RMC Group plc
- Formerly: Ready Mixed Concrete
- Type: Public limited company
- Industry: Concrete
- Founded: 1930
- Defunct: 2005
- Fate: Acquired
- Successor: Cemex
- Headquarters: Egham, Surrey, England

= RMC Group =

British construction supplies company

RMC Group plc, formerly Ready Mixed Concrete Limited, was a ready mixed concrete, quarrying and concrete products company headquartered in Egham, England. It was listed on the London Stock Exchange until acquired by Cemex in 2005.

==History==
Ready Mixed Concrete was founded in 1930 by the Danish civil engineer Kjeld Ammentorp in Bedfont. In 1952, Ready Mixed Concrete of Australia reversed into its UK rival and began to expand. During 1962, the company was listed for the first time on the London Stock Exchange.

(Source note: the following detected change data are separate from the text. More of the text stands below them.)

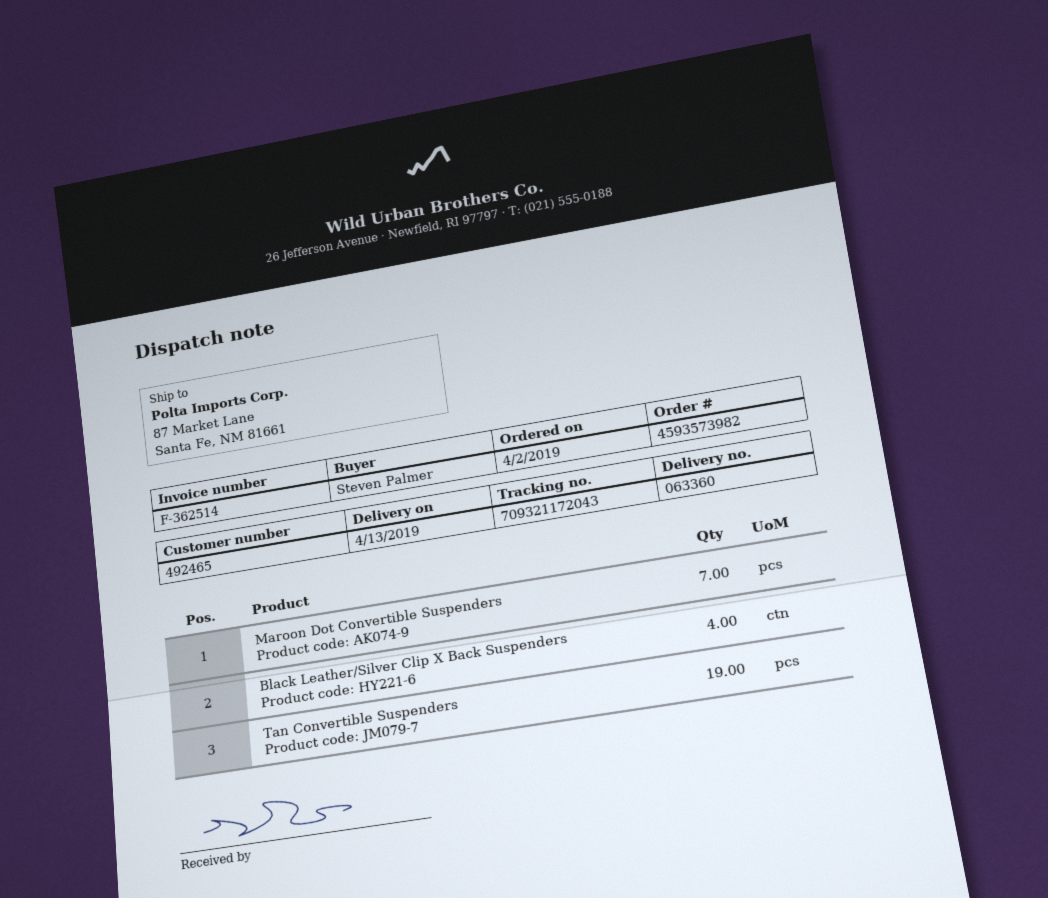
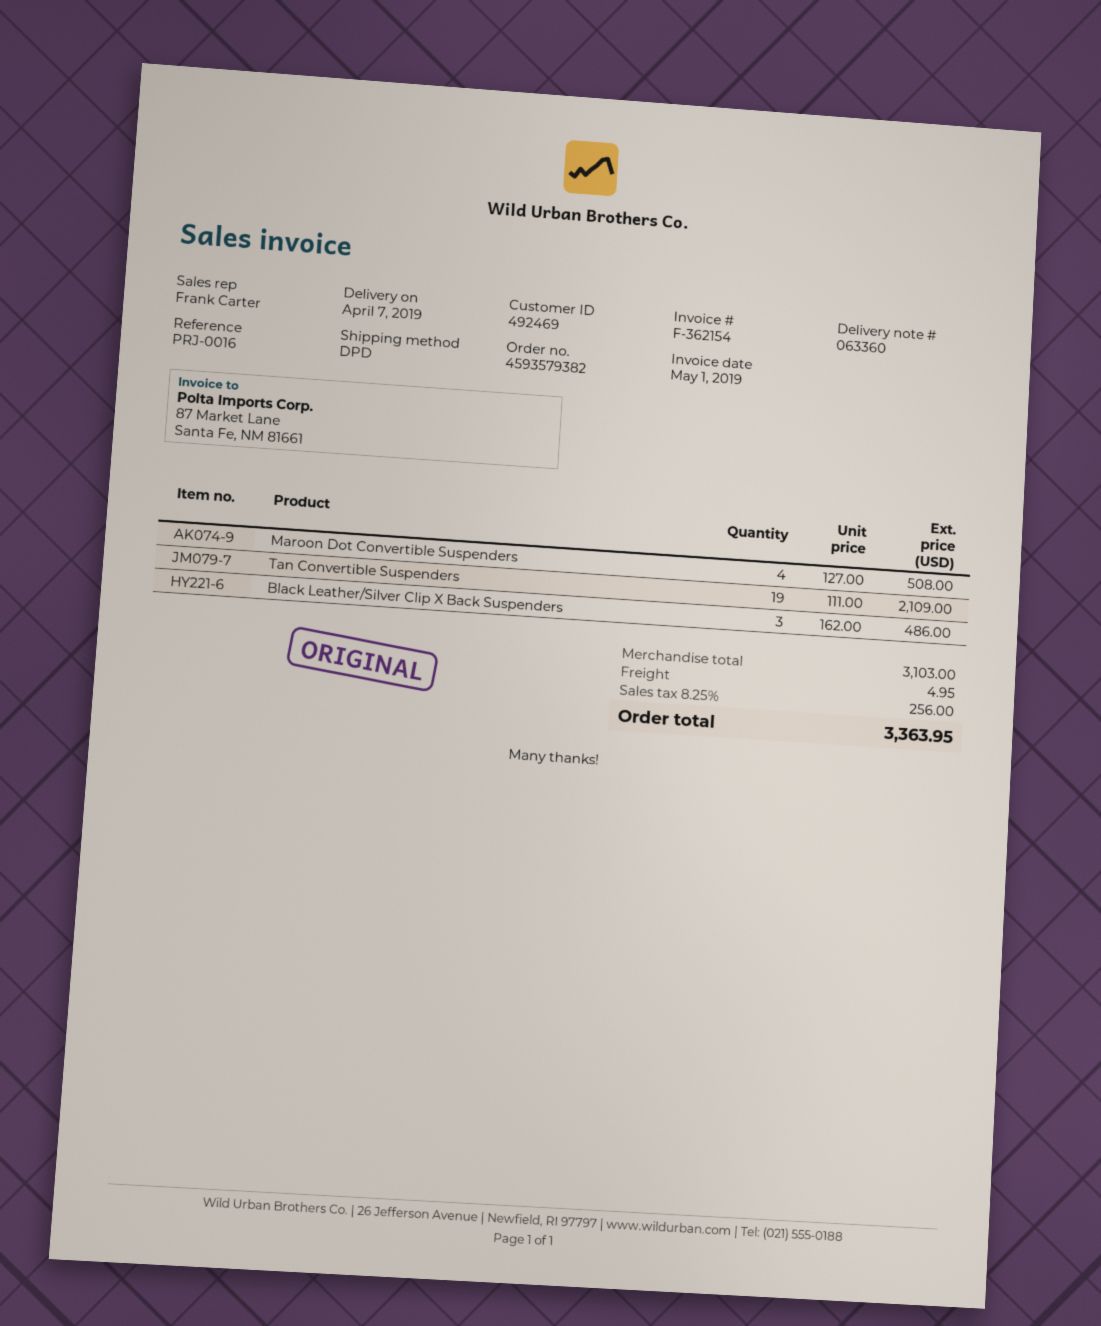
order number: 4593573982 -> 4593579382
delivery date: 2019-04-13 -> 2019-04-07
invoice number: F-362514 -> F-362154
customer number: 492465 -> 492469
Maroon Dot Convertible Suspenders: 7 -> 4
Black Leather/Silver Clip X Back Suspenders: 4 -> 3

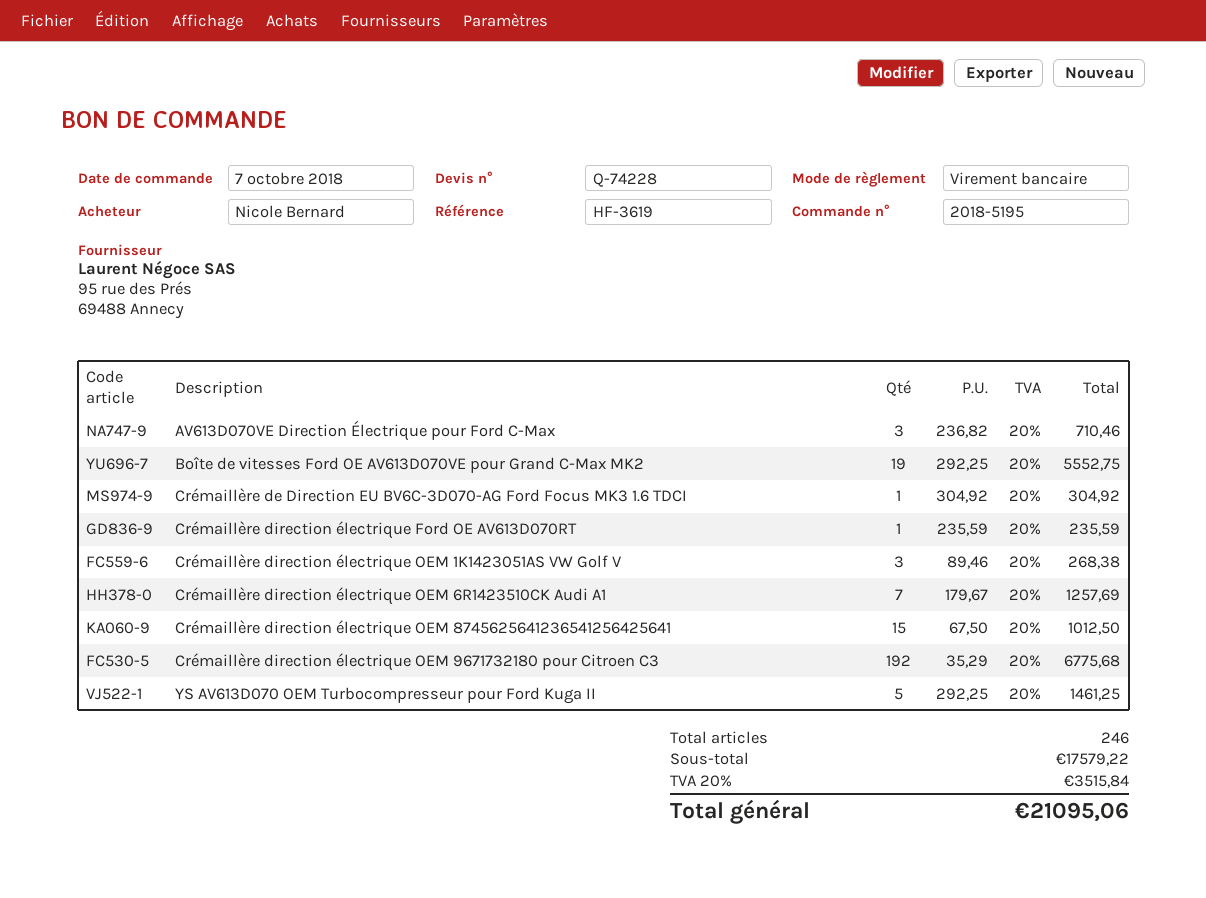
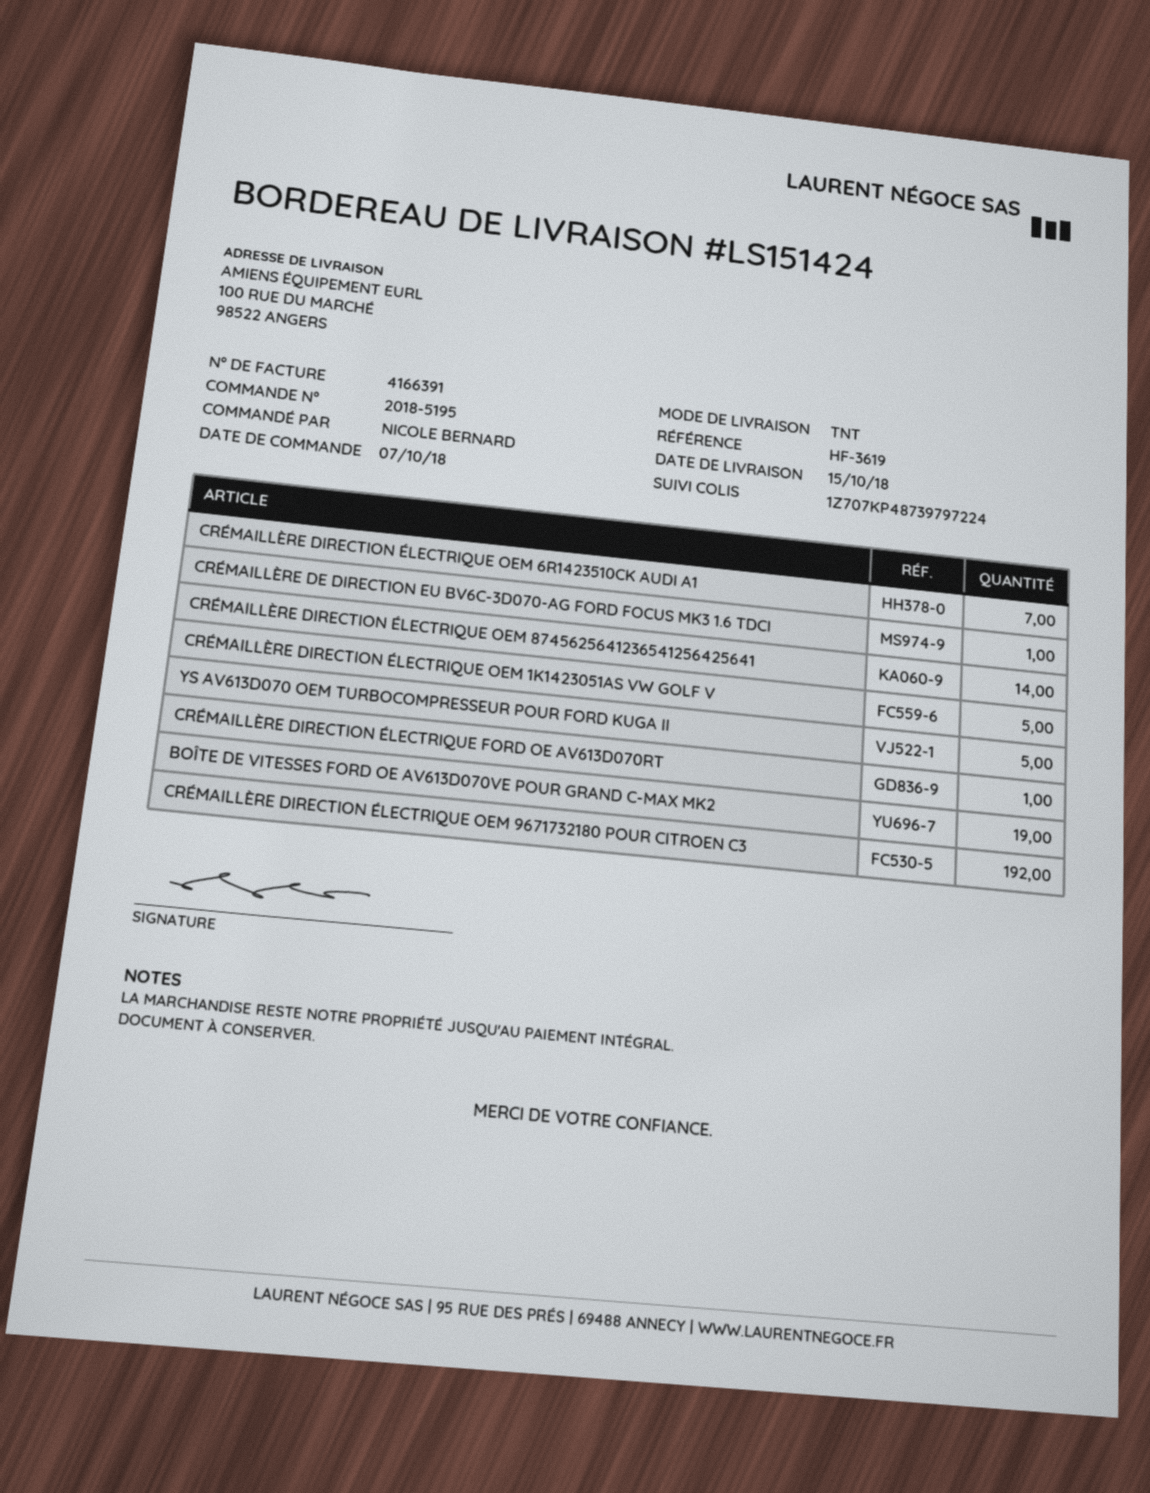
AV613D070VE Direction Électrique pour Ford C-Max: 3 -> none
Crémaillère direction électrique OEM 1K1423051AS VW Golf V: 3 -> 5
Crémaillère direction électrique OEM 8745625641236541256425641: 15 -> 14

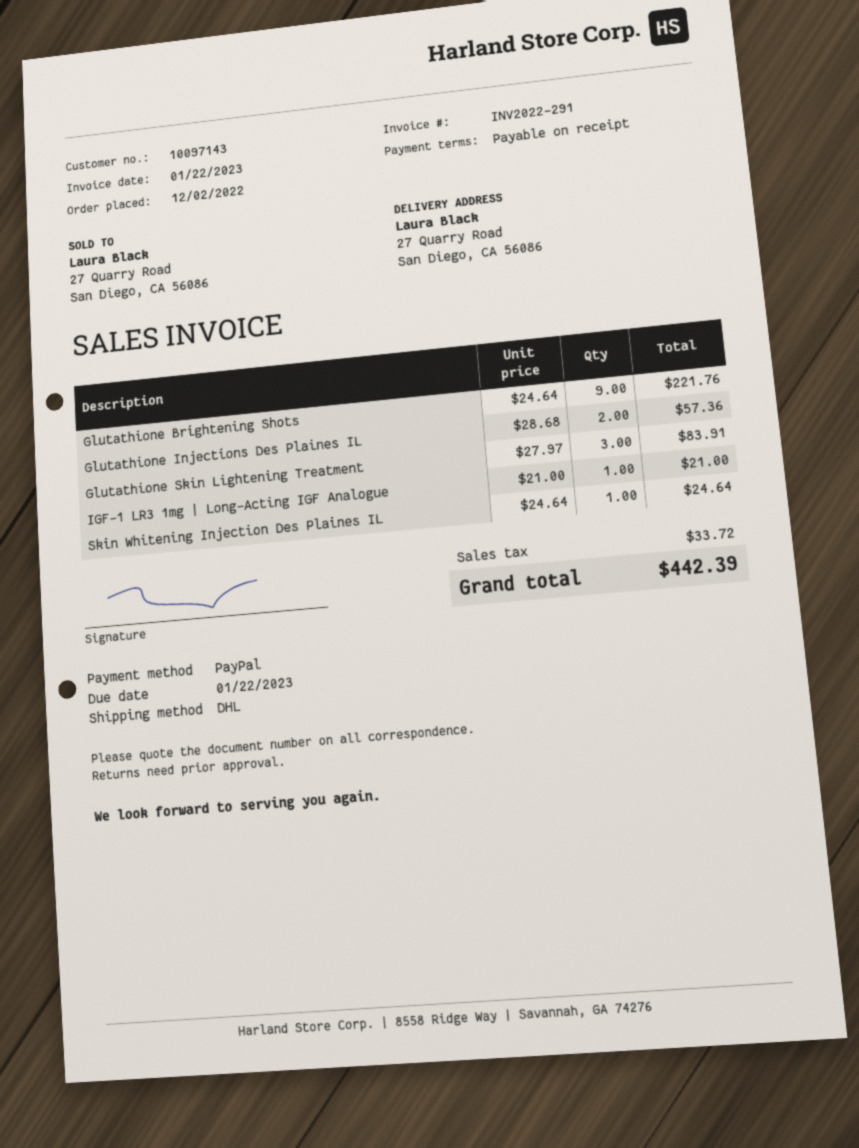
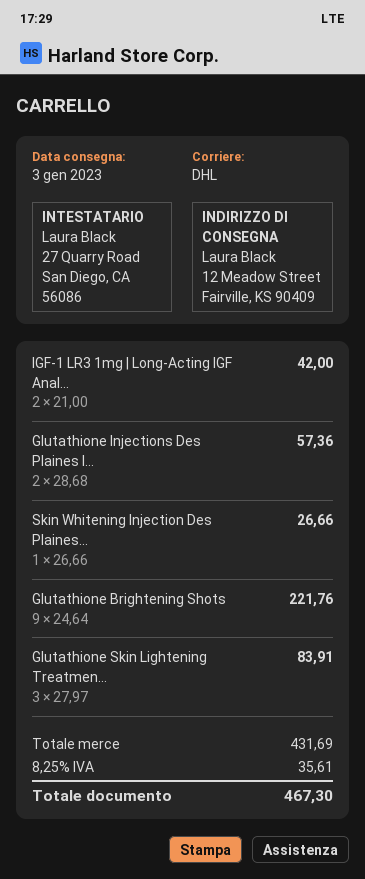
ship to: 27 Quarry Road, San Diego, CA 56086 -> 12 Meadow Street, Fairville, KS 90409
IGF-1 LR3 1mg | Long-Acting IGF Analogue: 1 x 21.00 = 21.00 -> 2 x 21.00 = 42.00
Skin Whitening Injection Des Plaines IL: 1 x 24.64 = 24.64 -> 1 x 26.66 = 26.66
tax: 33.72 -> 35.61
total: 442.39 -> 467.30

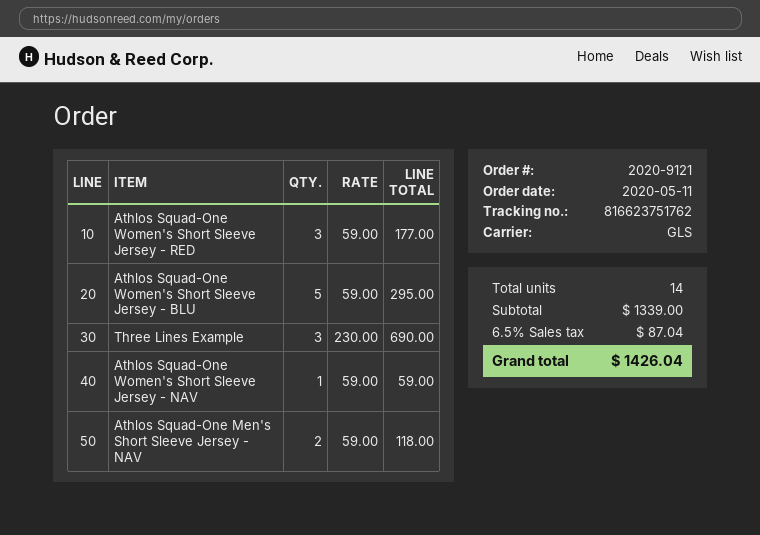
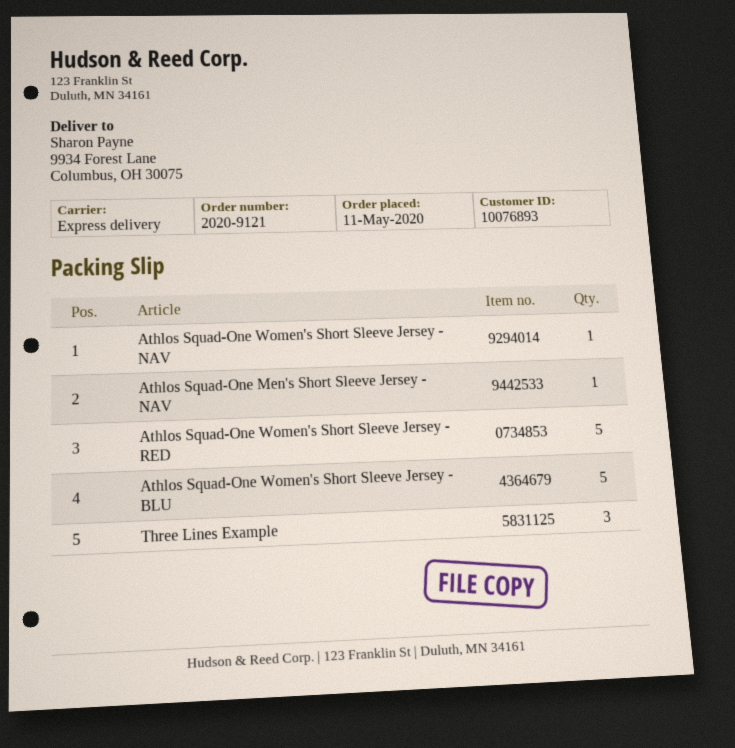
shipping method: GLS -> express
Athlos Squad-One Women's Short Sleeve Jersey - RED: 3 -> 5
Athlos Squad-One Men's Short Sleeve Jersey - NAV: 2 -> 1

In 1979, the company developed Thorpe Park in Staines, Surrey, via the redevelopment of one of its disused quarries as a leisure park once quarrying activity had been completed. Up until 1998, RMC Group operated Thorpe Park, at which point it was sold to The Tussauds Group, owner of Alton Towers and nearby Chessington World of Adventures.

Throughout the early 1990s, RMC Group, akin to its numerous domestic competitors, pursued expansion within the European market. In December 1990, it established a joint venture with Isle of Man Assurance to undertaken land purchases. In September 1995, it was announced that RMC Group would take full control of its German subsidiary paying £356 million to purchase the remaining 36% stake. One year later, the company entered into an unsuccessful bidding war for the Midlands-based aggregates firm Ennemix against the French industrial group Lafarge.

In early 1996, despite a downturn in demand (which was partially attributed to a decrease in road-related work), RMC Group successfully enacted a price rise. Around this time, as a result of recently introduced legislation, RMC Group (along with other British-based aggregates firms) was compelled to diversify into waste management and recycling activities. In 1997, the company reported strong financial results; it also mooted plans to launch a new concrete operation in India.

During August 1998, RMC Group sold its builders' merchant chain, Hall & Co, to Wolseley for £121 million. The firm's fiscal performance continued to be negatively impacted by a downturn in the German market during the latter half of 1998. During early 1999, RMC Group stated that it had held discussions towards the potential acquisition of Scancem AB, although the German firm Heidelberg Materials ultimately emerged as the victor.

In early 2000, the company completed the acquisition of one of its suppliers, the British cement producer Rugby Group for £850 million. This acquisition was stated to achieve £30 million in savings every year. That same year, CEO Peter Young was replaced by Stuart Walker.

During 2005, RMC Group was acquired by Cemex for £2.3 billion; the transaction created the third largest cement producer in the world, behind Lafarge and Holcim.